Scan the entries below for the string "order" and copy every line where it turns up.

(Beginning of DATA IN THIS EXERCISE)

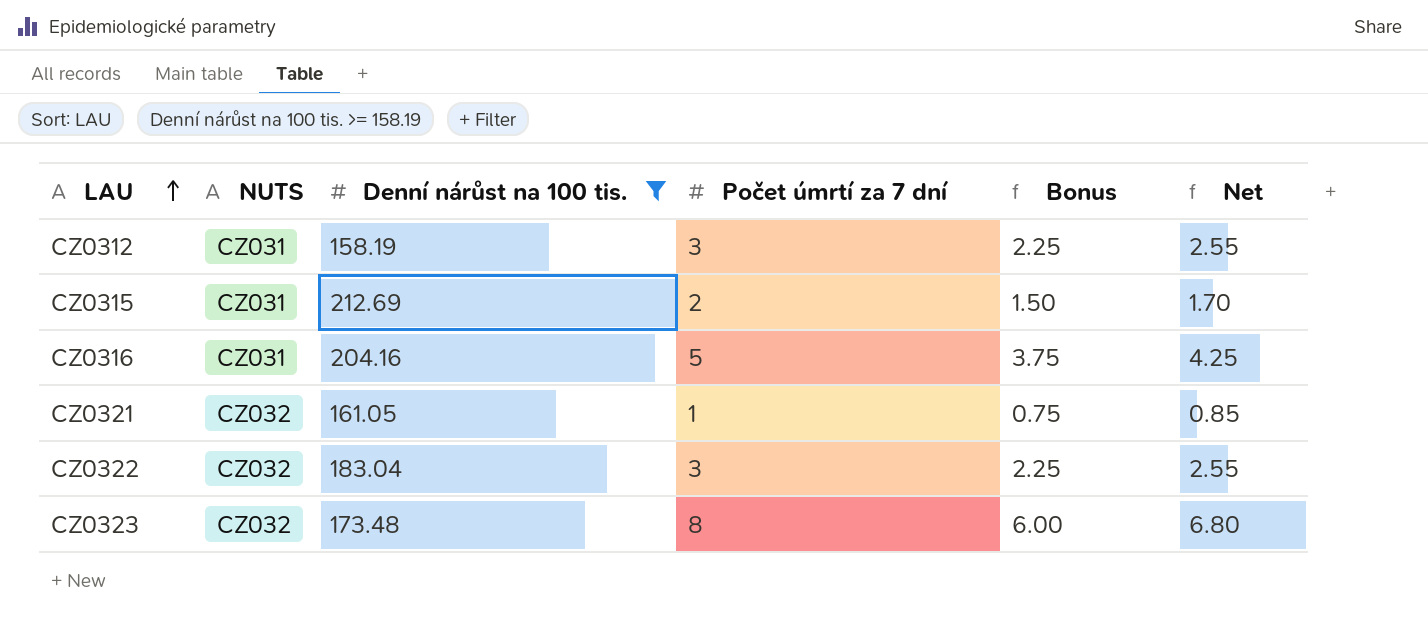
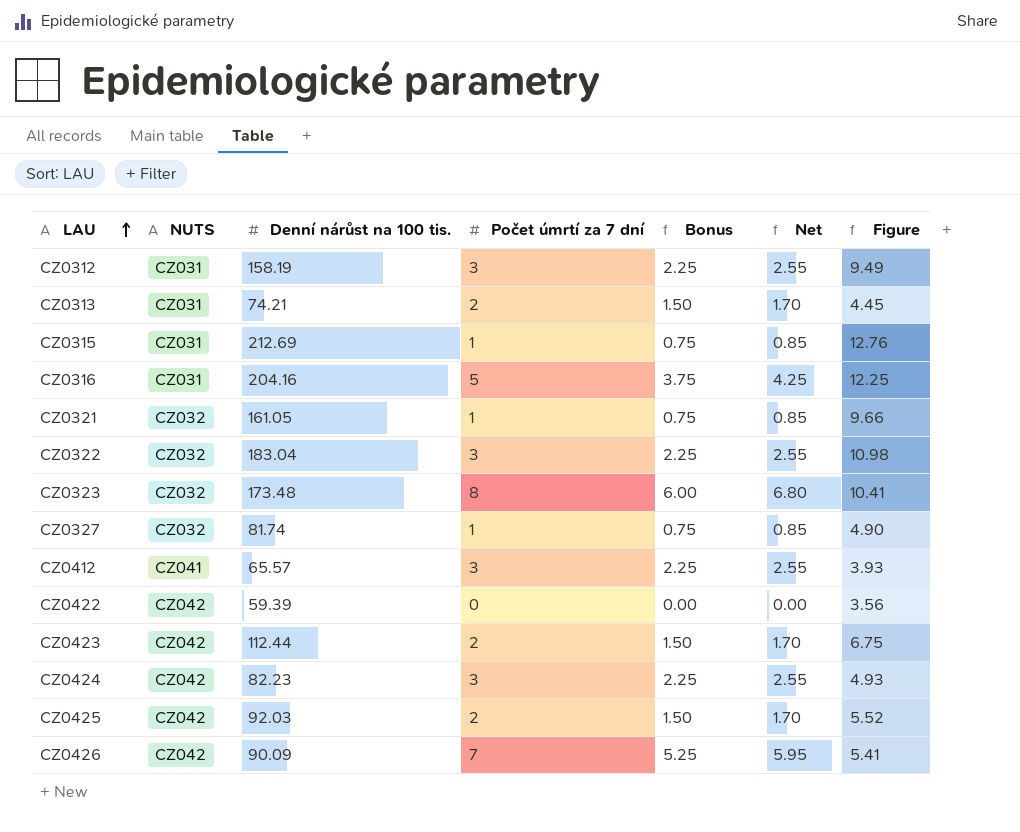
filter: Denní nárůst na 100 tis. >= 158.19 -> none
column Figure | formula: none -> [Denní nárůst na 100 tis.] * 0.06
CZ0315 | Počet úmrtí za 7 dní: 2 -> 1
CZ0315 | Bonus: 1.50 -> 0.75
CZ0315 | Net: 1.70 -> 0.85

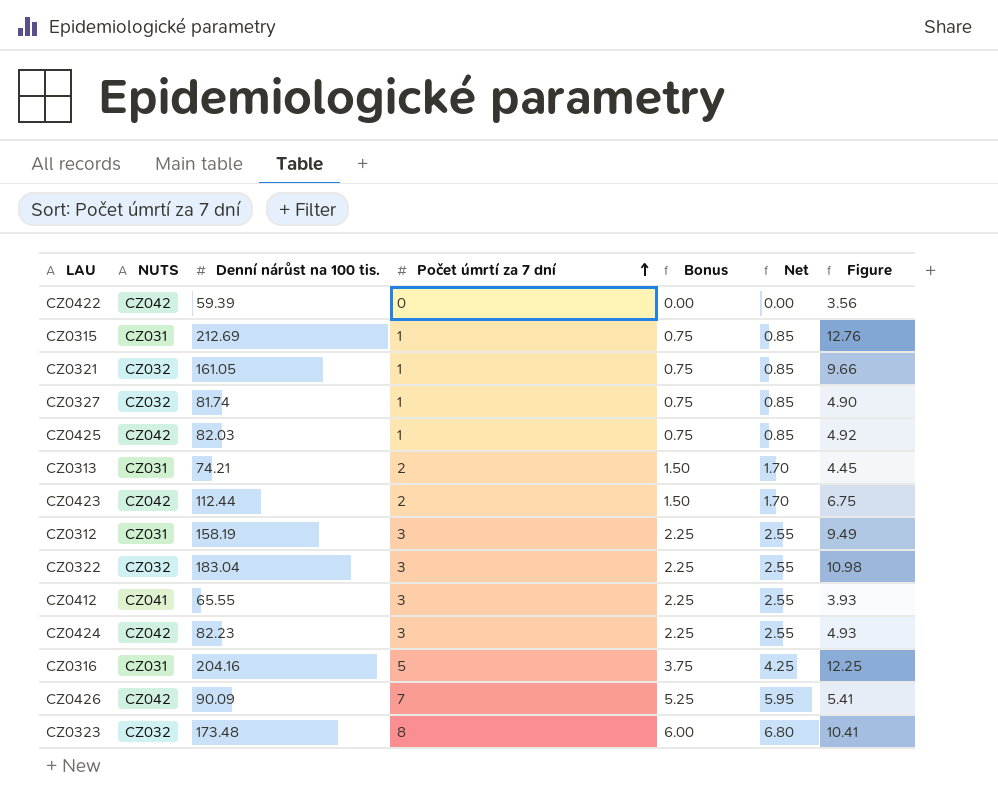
row order: LAU ascending -> Počet úmrtí za 7 dní ascending
CZ0425 | Denní nárůst na 100 tis.: 92.03 -> 82.03
CZ0425 | Počet úmrtí za 7 dní: 2 -> 1
CZ0425 | Bonus: 1.50 -> 0.75
CZ0425 | Net: 1.70 -> 0.85
CZ0425 | Figure: 5.52 -> 4.92
CZ0412 | Denní nárůst na 100 tis.: 65.57 -> 65.55

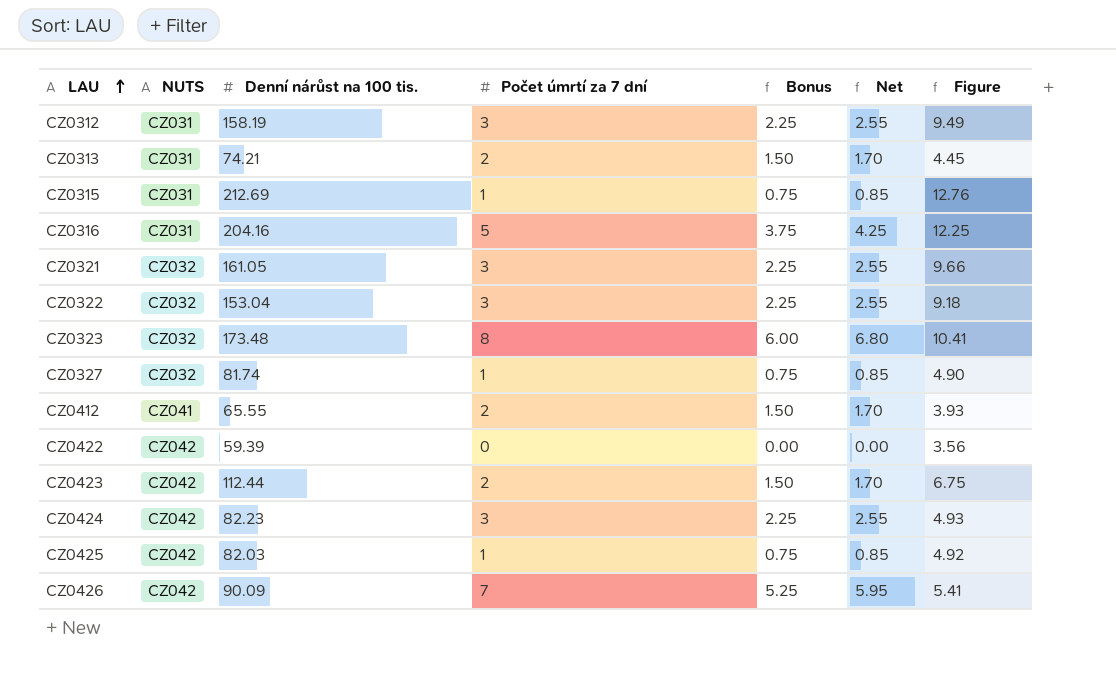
row order: Počet úmrtí za 7 dní ascending -> LAU ascending
CZ0321 | Počet úmrtí za 7 dní: 1 -> 3
CZ0321 | Bonus: 0.75 -> 2.25
CZ0321 | Net: 0.85 -> 2.55
CZ0322 | Denní nárůst na 100 tis.: 183.04 -> 153.04
CZ0322 | Figure: 10.98 -> 9.18
CZ0412 | Počet úmrtí za 7 dní: 3 -> 2
CZ0412 | Bonus: 2.25 -> 1.50
CZ0412 | Net: 2.55 -> 1.70

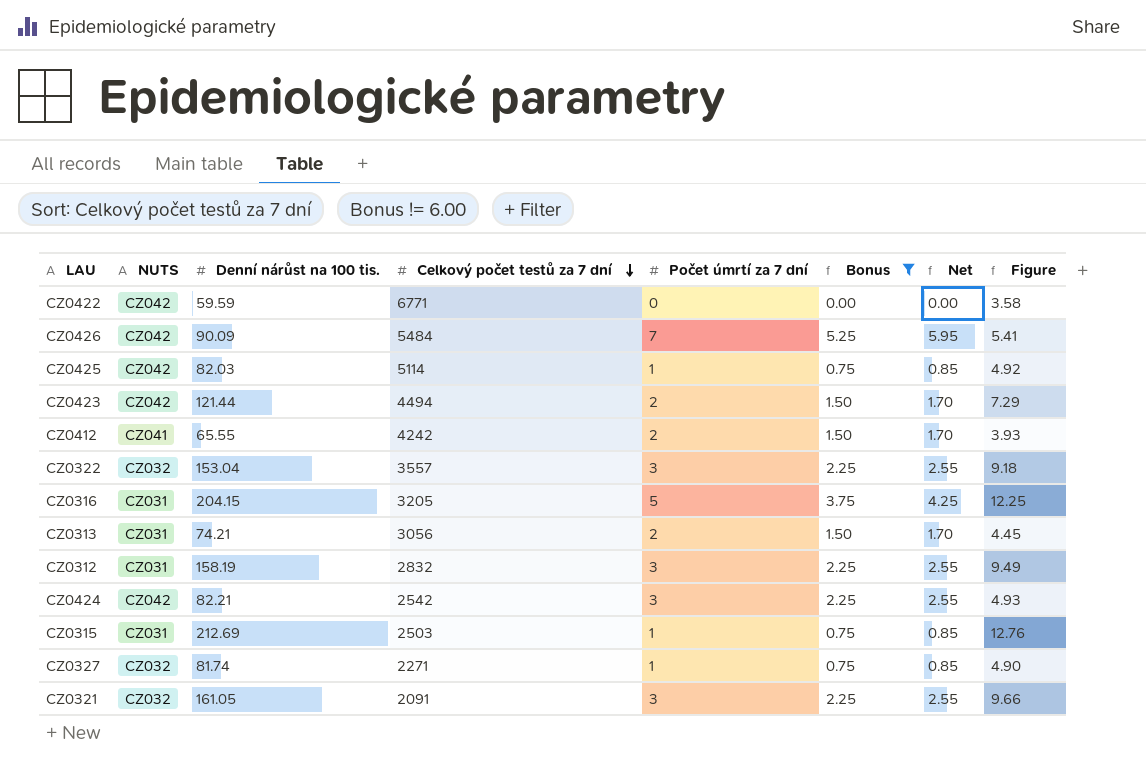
filter: none -> Bonus != 6.00
row order: LAU ascending -> Celkový počet testů za 7 dní descending
column Celkový počet testů za 7 dní | position: none -> 4
CZ0422 | Denní nárůst na 100 tis.: 59.39 -> 59.59
CZ0422 | Figure: 3.56 -> 3.58
CZ0423 | Denní nárůst na 100 tis.: 112.44 -> 121.44
CZ0423 | Figure: 6.75 -> 7.29
CZ0316 | Denní nárůst na 100 tis.: 204.16 -> 204.15
CZ0424 | Denní nárůst na 100 tis.: 82.23 -> 82.21

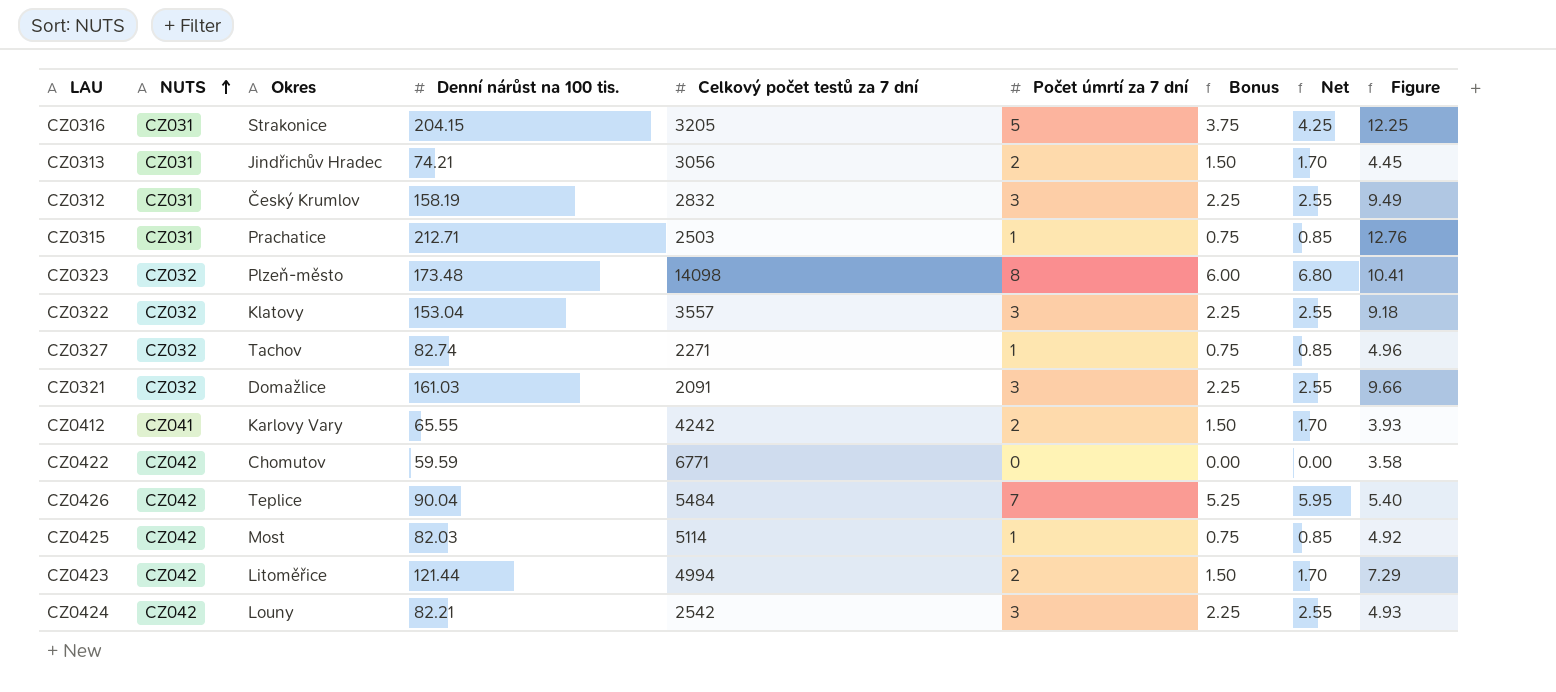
filter: Bonus != 6.00 -> none
row order: Celkový počet testů za 7 dní descending -> NUTS ascending
column Okres | position: none -> 3
CZ0315 | Denní nárůst na 100 tis.: 212.69 -> 212.71
CZ0327 | Denní nárůst na 100 tis.: 81.74 -> 82.74
CZ0327 | Figure: 4.90 -> 4.96
CZ0321 | Denní nárůst na 100 tis.: 161.05 -> 161.03
CZ0426 | Denní nárůst na 100 tis.: 90.09 -> 90.04
CZ0426 | Figure: 5.41 -> 5.40
CZ0423 | Celkový počet testů za 7 dní: 4494 -> 4994

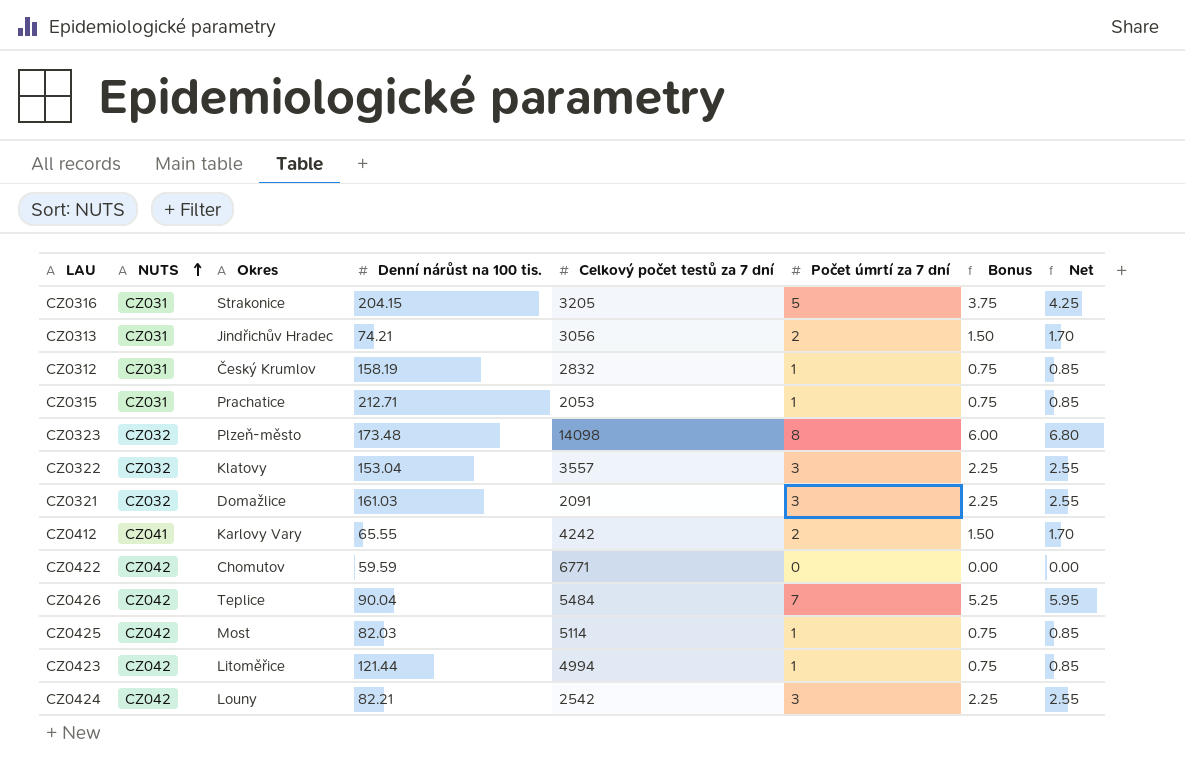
column Figure | formula: [Denní nárůst na 100 tis.] * 0.06 -> none
row CZ0327: CZ032 | Tachov | 82.74 | 2271 | 1 | 0.75 | 0.85 | 4.96 -> none
CZ0312 | Počet úmrtí za 7 dní: 3 -> 1
CZ0312 | Bonus: 2.25 -> 0.75
CZ0312 | Net: 2.55 -> 0.85
CZ0315 | Celkový počet testů za 7 dní: 2503 -> 2053
CZ0423 | Počet úmrtí za 7 dní: 2 -> 1
CZ0423 | Bonus: 1.50 -> 0.75
CZ0423 | Net: 1.70 -> 0.85

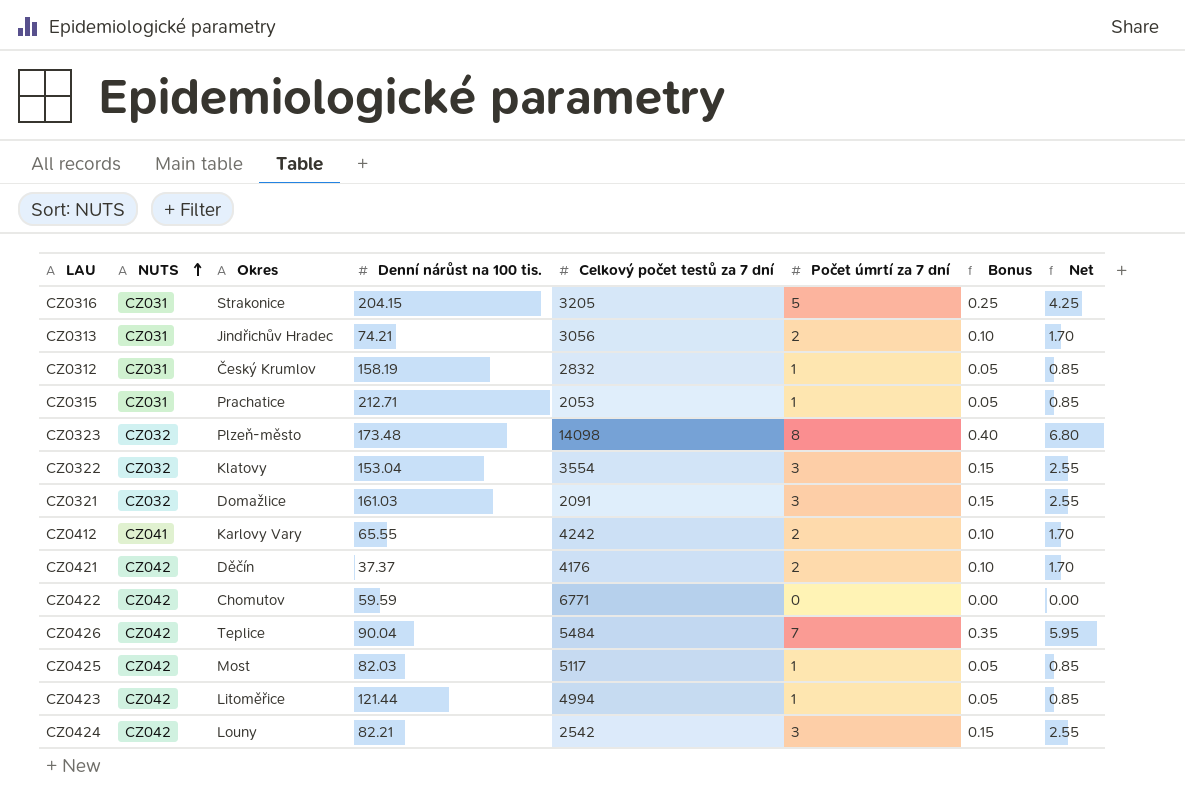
column Bonus | formula: [Počet úmrtí za 7 dní] * 0.75 -> [Počet úmrtí za 7 dní] * 0.05
CZ0322 | Celkový počet testů za 7 dní: 3557 -> 3554
row CZ0421: none -> CZ042 | Děčín | 37.37 | 4176 | 2 | 0.10 | 1.70
CZ0425 | Celkový počet testů za 7 dní: 5114 -> 5117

(End of DATA IN THIS EXERCISE)

YOUR SOLUTION »
row order: LAU ascending -> Počet úmrtí za 7 dní ascending
row order: Počet úmrtí za 7 dní ascending -> LAU ascending
row order: LAU ascending -> Celkový počet testů za 7 dní descending
row order: Celkový počet testů za 7 dní descending -> NUTS ascending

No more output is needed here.